RNAscope® assay is an innovative and proprietary RNA in situ hybridization (ISH) assay based on ACD's patented technology with signal amplification and simultaneous background noise suppression. Unique to this technology, RNAscope® assay delivers quantitative, sensitive and specific molecular detection of RNA species on a cell-by-cell basis with morphological context in a single assay. This enables researchers to visualize which genes are expressed, localize where they are expressed, and quantify the level of expression, thus making it ideal tool to complement technologies like IHC, qPCR or NGS. Our recent development, the BaseScope™ assay, now enables detection of any short RNA targets and exon junctions.
This webinar is targeted towards new and intermediate RNA ISH or IHC users. It is intended to be an introduction and does not require previous training.
This webinar will include the following topics:
De-paraffinization is performed to ensure complete removal of the paraffin from FFPE samples to allow for the probes to penetrate the target RNA after adequate pretreatment.
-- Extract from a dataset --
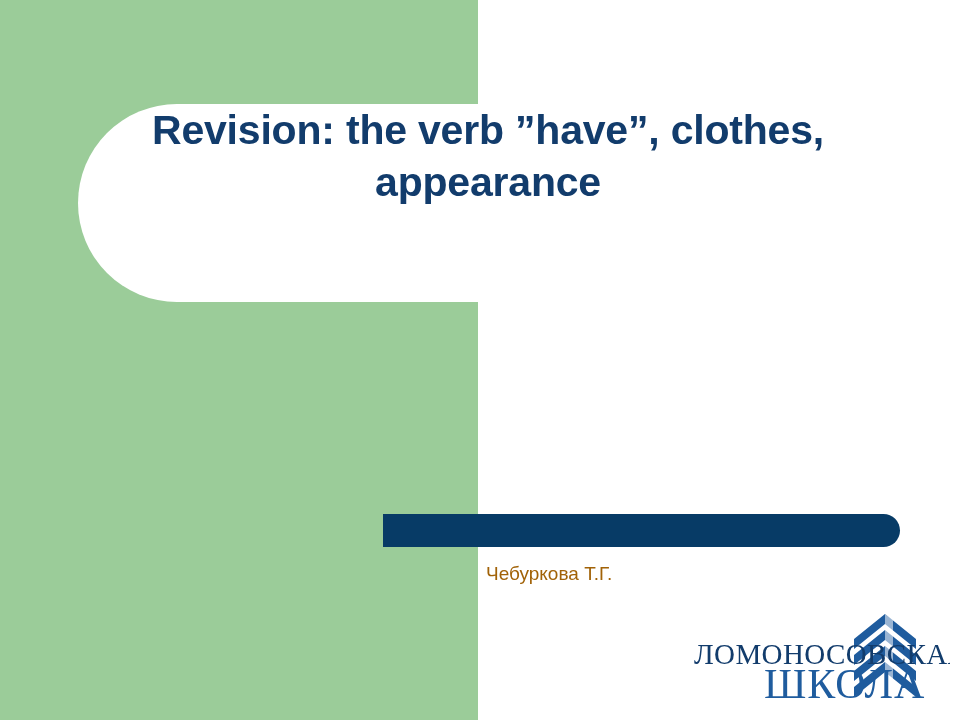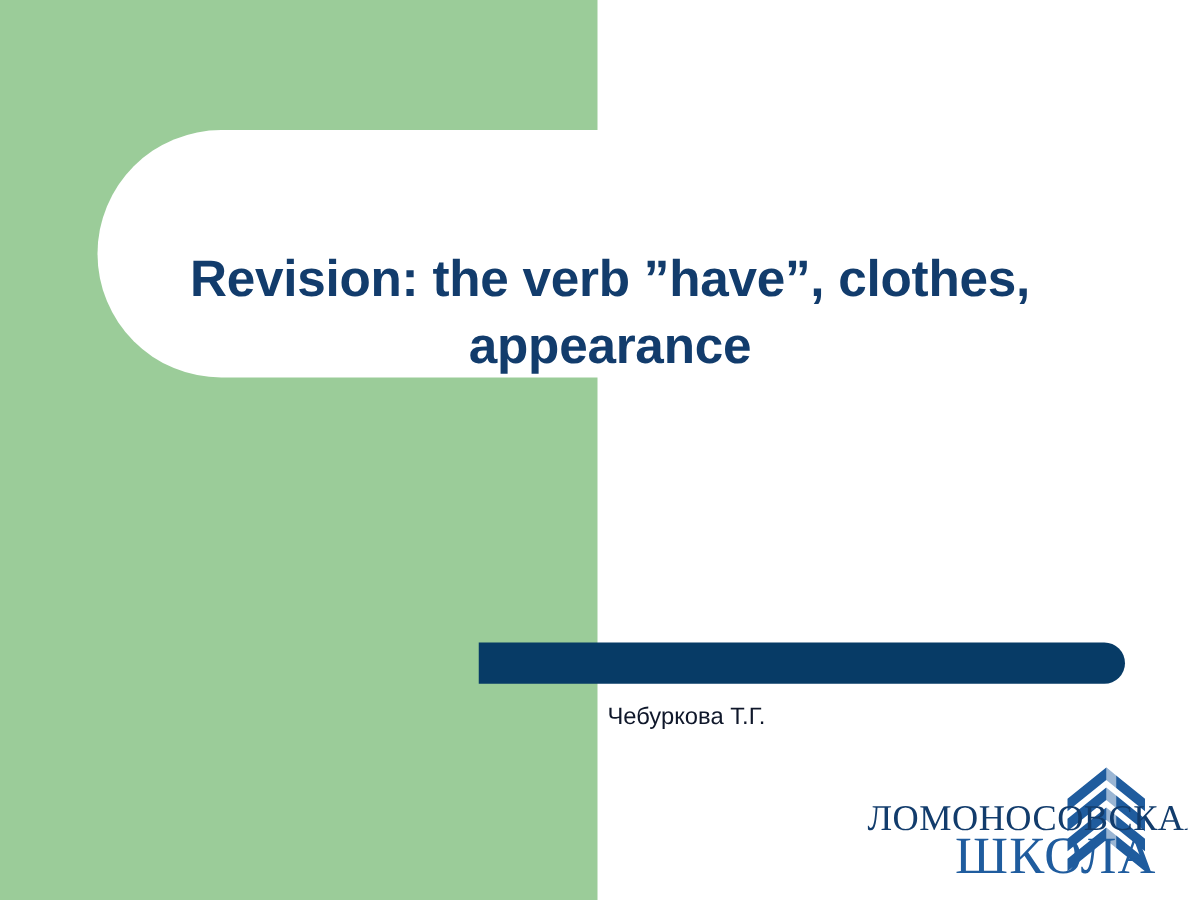"Revision: the verb ”have”, clothes," .title-text { align-items: flex-end -> flex-start }
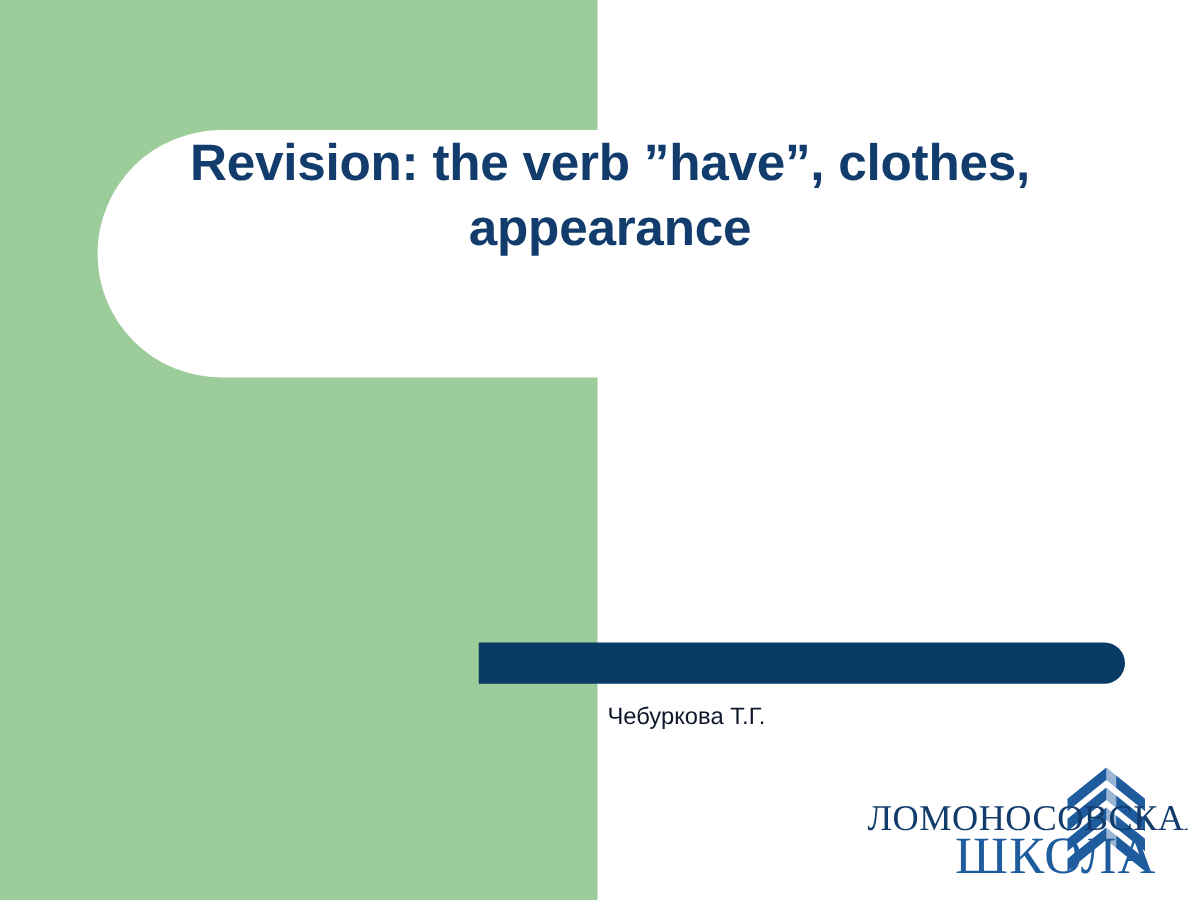"Чебуркова Т.Г." .byline { color: #0f172a -> #a16207 }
RNAscope H2O2 step is performed during the RNAscope assay to block endogenous peroxidase enzyme activity to prevent hazy background after detection.Note: Pretreatment 1 refers to RNAscope H2O2 reagent and is the first pretreatment perfomed on your samples for Chromogenic assays.
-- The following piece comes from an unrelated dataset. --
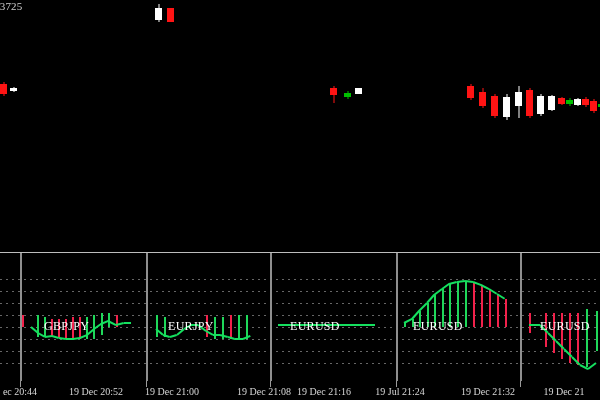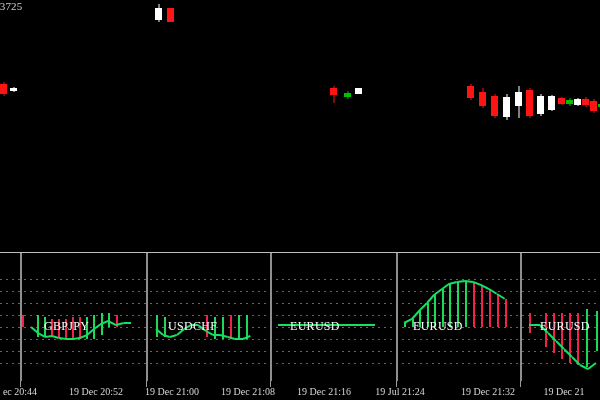"USDCHF" div.pair-label { text: USDCHF -> EURJPY }
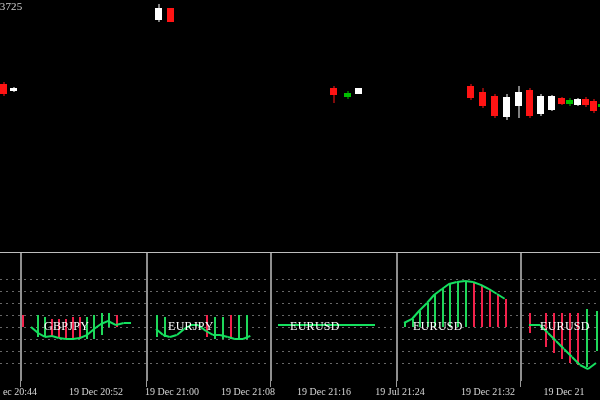"19 Dec 21:08" div.tlabel { left: 248px -> 264px }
Target Retrieval step is a heat induced epitope retrieval method that is necessary to reverse the cross-linking caused by the formalin fixation step. Note: Pretreatment 2 refers to Target Retrieval reagent.For an alternative steamer protocol refer to the appendix of User Manual Part 2 Brown and Red.
Protease Plus is a broad spectrum protease that is intended to permeabilize the samples adequately to allow the probes to reach the target mRNA.Note : Pretreament 3 refers to Protease Plus reagent.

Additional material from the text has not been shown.